---------- Exercise material ----------

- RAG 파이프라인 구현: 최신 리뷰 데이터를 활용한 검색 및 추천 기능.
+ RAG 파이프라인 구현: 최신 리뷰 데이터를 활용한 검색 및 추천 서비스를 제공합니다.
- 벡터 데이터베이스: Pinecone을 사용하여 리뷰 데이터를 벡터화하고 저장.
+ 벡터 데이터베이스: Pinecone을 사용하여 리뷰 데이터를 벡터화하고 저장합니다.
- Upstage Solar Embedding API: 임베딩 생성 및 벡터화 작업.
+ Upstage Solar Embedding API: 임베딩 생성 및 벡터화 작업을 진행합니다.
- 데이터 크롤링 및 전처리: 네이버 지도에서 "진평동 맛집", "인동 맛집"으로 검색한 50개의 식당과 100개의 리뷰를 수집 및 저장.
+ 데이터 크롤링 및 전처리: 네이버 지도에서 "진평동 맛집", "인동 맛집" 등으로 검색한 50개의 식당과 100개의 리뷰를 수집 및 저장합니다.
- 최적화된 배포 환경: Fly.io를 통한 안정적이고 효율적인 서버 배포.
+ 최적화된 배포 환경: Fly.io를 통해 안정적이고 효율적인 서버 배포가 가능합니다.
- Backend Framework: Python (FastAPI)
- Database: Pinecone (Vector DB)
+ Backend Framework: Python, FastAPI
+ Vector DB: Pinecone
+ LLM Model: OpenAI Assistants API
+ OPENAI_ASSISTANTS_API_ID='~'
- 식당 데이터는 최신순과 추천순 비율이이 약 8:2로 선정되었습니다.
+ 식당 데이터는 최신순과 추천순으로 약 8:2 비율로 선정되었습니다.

----------

Say how many lines of the entries above hold the string "Backend", and say nothing besides the number.

- _Solution to this exercise_
2